Mubeng Kampus Jogja

Pakar UGM: Pemerintah Jangan Tergantung Impor Susu untuk Wujudkan Program Unggulan Prabowo-Gibran

Pemerintah sebaiknya hindari ketergantungan impor susu agar tak jadi mumpung bagi pihak-pihak yang ingin meraup keuntungan dari agenda negara

Penulis: Ardhike Indah | Editor: Gaya Lufityanti
Shutterstock
Ilustrasi susu sapi 

Laporan Reporter Tribun Jogja, Ardhike Indah

TRIBUNJOGJA.COM, SLEMAN - Makan siang dan minum susu gratis menjadi salah satu program kerja  unggulan kabinet presiden dan wakil presiden terpilih, Prabowo Subianto dan Gibran Rakabuming Raka.

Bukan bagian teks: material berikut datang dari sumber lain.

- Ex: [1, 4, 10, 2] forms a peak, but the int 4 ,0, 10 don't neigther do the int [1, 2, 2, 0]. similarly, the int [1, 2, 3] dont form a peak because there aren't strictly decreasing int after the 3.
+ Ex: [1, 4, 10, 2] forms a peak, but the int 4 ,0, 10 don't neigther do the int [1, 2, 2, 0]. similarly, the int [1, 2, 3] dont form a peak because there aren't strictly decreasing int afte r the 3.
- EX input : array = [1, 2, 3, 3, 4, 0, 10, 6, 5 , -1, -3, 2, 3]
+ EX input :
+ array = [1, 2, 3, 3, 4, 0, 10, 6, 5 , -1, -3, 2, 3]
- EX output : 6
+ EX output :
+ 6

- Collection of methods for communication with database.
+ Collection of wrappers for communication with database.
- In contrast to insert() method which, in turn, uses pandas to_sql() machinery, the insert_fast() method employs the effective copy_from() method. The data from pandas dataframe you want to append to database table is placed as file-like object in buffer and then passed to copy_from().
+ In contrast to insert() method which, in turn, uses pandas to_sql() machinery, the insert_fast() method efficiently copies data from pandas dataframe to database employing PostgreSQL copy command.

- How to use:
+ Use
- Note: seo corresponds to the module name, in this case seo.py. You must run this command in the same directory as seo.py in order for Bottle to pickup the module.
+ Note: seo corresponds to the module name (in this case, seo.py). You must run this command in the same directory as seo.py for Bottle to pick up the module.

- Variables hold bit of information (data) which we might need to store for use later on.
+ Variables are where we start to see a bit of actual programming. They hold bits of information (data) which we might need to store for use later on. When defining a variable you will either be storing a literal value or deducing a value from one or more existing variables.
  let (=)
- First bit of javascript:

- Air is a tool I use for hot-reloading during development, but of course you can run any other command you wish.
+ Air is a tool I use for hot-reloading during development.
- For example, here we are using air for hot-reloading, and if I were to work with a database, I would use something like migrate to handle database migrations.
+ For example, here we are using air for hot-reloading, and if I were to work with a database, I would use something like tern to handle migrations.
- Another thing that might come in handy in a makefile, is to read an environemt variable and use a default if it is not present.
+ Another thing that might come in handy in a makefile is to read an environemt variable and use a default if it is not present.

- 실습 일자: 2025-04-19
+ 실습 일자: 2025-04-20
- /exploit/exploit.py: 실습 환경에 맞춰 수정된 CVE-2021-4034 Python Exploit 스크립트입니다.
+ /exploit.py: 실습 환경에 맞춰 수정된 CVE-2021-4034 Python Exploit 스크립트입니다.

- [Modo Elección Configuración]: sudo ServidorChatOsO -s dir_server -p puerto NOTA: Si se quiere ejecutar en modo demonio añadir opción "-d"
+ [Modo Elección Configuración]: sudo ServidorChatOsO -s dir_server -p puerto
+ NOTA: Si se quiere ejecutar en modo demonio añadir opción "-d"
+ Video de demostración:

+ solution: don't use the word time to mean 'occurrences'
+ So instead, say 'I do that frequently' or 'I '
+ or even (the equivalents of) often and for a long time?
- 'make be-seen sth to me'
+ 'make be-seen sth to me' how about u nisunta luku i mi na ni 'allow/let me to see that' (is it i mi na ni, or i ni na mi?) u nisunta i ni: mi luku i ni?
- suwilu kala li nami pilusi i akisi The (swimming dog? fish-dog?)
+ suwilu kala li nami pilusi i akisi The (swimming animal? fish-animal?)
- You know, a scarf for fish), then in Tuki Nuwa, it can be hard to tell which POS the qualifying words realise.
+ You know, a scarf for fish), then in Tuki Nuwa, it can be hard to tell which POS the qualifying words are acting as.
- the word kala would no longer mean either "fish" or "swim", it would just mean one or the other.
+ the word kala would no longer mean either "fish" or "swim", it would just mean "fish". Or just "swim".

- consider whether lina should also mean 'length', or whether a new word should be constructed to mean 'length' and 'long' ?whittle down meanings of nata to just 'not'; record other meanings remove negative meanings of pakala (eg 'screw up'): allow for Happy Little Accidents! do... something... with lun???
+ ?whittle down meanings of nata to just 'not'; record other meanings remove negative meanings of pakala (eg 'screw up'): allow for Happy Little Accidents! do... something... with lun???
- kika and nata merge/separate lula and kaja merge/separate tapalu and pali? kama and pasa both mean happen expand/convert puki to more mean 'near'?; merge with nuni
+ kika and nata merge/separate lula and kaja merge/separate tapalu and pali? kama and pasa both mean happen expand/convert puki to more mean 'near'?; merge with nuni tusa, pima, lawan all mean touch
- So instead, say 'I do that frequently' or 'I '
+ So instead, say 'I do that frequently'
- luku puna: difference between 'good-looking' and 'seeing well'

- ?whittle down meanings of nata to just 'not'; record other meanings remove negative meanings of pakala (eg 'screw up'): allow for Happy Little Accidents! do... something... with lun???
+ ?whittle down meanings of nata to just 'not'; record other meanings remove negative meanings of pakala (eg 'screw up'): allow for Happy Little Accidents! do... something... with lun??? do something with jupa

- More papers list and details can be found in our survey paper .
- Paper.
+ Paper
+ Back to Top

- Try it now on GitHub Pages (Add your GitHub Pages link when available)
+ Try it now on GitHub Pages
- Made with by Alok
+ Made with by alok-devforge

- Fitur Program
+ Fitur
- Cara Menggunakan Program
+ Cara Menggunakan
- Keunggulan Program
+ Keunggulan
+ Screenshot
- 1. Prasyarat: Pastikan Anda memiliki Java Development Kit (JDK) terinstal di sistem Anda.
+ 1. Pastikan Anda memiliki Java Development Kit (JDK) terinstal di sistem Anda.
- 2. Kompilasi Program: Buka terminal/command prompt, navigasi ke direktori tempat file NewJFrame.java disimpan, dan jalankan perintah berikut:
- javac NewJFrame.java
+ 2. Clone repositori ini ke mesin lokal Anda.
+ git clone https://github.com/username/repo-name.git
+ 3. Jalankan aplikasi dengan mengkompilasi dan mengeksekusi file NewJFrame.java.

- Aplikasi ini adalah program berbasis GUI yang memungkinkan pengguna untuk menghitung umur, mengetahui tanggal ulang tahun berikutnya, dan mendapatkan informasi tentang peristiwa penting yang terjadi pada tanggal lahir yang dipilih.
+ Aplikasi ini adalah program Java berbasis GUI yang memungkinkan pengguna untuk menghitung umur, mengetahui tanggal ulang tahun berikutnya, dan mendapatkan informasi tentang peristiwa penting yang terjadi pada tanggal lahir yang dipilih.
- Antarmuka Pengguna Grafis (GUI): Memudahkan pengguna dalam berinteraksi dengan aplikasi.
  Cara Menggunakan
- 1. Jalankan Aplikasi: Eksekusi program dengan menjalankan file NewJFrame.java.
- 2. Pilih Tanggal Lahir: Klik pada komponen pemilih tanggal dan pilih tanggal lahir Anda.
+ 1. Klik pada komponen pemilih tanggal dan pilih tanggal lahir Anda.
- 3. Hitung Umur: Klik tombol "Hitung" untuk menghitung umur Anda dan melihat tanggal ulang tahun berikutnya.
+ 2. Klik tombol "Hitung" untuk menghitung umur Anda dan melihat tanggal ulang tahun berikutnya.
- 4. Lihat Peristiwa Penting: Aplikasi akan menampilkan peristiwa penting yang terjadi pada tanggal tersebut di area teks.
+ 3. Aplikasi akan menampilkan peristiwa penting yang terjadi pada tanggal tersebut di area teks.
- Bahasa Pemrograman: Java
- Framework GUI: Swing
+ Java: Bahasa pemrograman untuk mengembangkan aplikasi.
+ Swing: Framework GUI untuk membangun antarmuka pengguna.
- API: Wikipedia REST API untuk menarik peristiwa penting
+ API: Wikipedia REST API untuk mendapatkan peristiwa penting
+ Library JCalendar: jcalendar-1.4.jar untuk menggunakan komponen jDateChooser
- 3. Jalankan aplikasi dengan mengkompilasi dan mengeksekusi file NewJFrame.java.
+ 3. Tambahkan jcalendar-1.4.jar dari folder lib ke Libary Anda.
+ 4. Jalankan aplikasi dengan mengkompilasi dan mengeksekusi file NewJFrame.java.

Program ini dianggap salah usaha pemerintah untuk meningkatkan asupan gizi anak-anak Indonesia apalagi tingkat konsumsi susu masyarakat Indonesia hanyalah sebesar 16,3 kg/kapita/tahun (BPS, 2020).

Jumlah ini jauh di bawah negara ASEAN lainnya seperti Filipina, Thailand, Vietnam, dan Malaysia yang bahkan jumlahnya mencapai 65 kg/kapita/tahun.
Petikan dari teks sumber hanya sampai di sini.